Dataset entries:
——————————

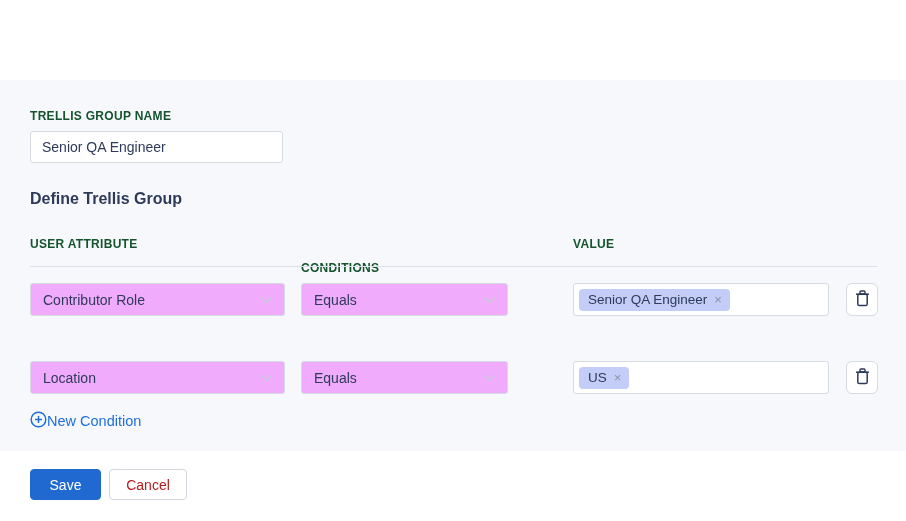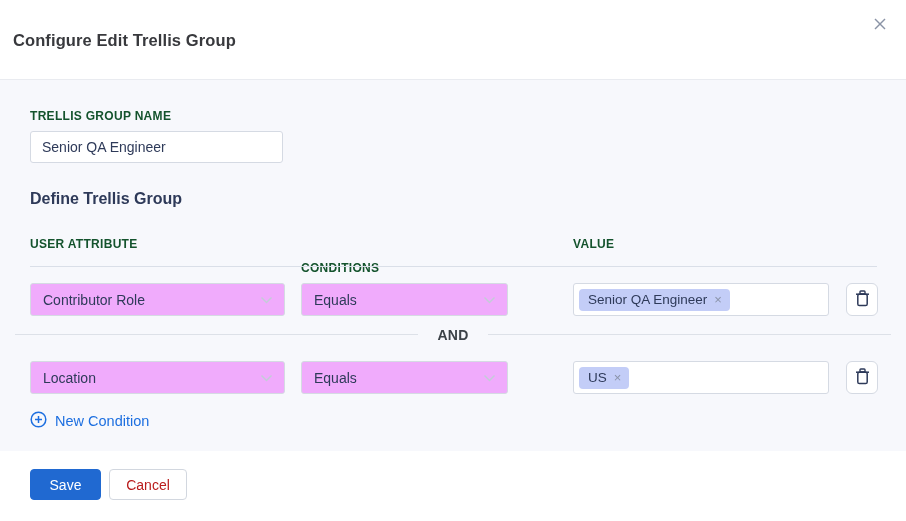--- a/index.html
+++ b/index.html
@@ -243,17 +243,6 @@
 
 <div class="modal">
 
-  <div class="modal-header">
-    <div class="modal-title">Configure Edit Trellis Group</div>
-    <button class="close-btn">
-      <span>
-        <svg width="14" height="14" viewBox="0 0 14 14">
-          <line x1="2" y1="2" x2="12" y2="12" stroke="#8a93a6" stroke-width="1.4"></line>
-          <line x1="12" y1="2" x2="2" y2="12" stroke="#8a93a6" stroke-width="1.4"></line>
-        </svg>
-      </span>
-    </button>
-  </div>
 
   <div class="modal-body">
 

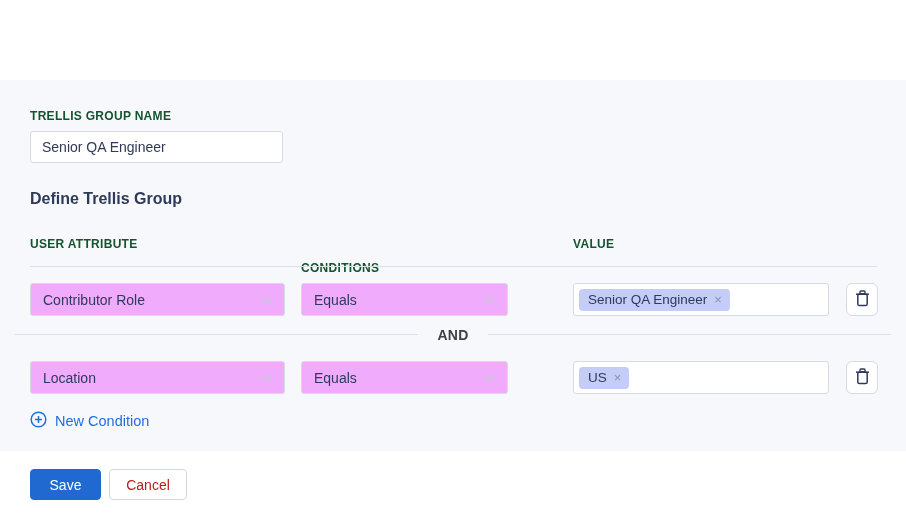--- a/index.html
+++ b/index.html
@@ -291,11 +291,6 @@
       </button>
     </div>
 
-    <div class="and-divider">
-      <span class="line"></span>
-      <span class="and-text">AND</span>
-      <span class="line"></span>
-    </div>
 
     <div class="cond-row row-2">
       <div class="select-box select-attribute">

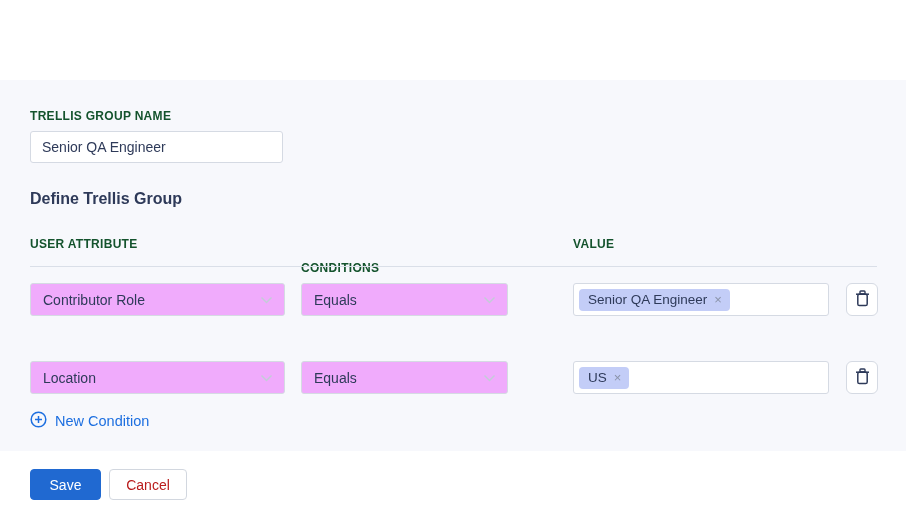--- a/index.html
+++ b/index.html
@@ -192,7 +192,6 @@
     left: 30px; top: 331px;
     display: flex;
     align-items: center;
-    gap: 8px;
     cursor: pointer;
     background: transparent;
     border: none;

——————————

- **WORK INSTRUCTIONS**
Write out all of the data above exactly, pictures excluded.

- **RESPONSE TO THE TASK**
--- a/index.html
+++ b/index.html
@@ -243,17 +243,6 @@
 
 <div class="modal">
 
-  <div class="modal-header">
-    <div class="modal-title">Configure Edit Trellis Group</div>
-    <button class="close-btn">
-      <span>
-        <svg width="14" height="14" viewBox="0 0 14 14">
-          <line x1="2" y1="2" x2="12" y2="12" stroke="#8a93a6" stroke-width="1.4"></line>
-          <line x1="12" y1="2" x2="2" y2="12" stroke="#8a93a6" stroke-width="1.4"></line>
-        </svg>
-      </span>
-    </button>
-  </div>
 
   <div class="modal-body">
 

--- a/index.html
+++ b/index.html
@@ -291,11 +291,6 @@
       </button>
     </div>
 
-    <div class="and-divider">
-      <span class="line"></span>
-      <span class="and-text">AND</span>
-      <span class="line"></span>
-    </div>
 
     <div class="cond-row row-2">
       <div class="select-box select-attribute">

--- a/index.html
+++ b/index.html
@@ -192,7 +192,6 @@
     left: 30px; top: 331px;
     display: flex;
     align-items: center;
-    gap: 8px;
     cursor: pointer;
     background: transparent;
     border: none;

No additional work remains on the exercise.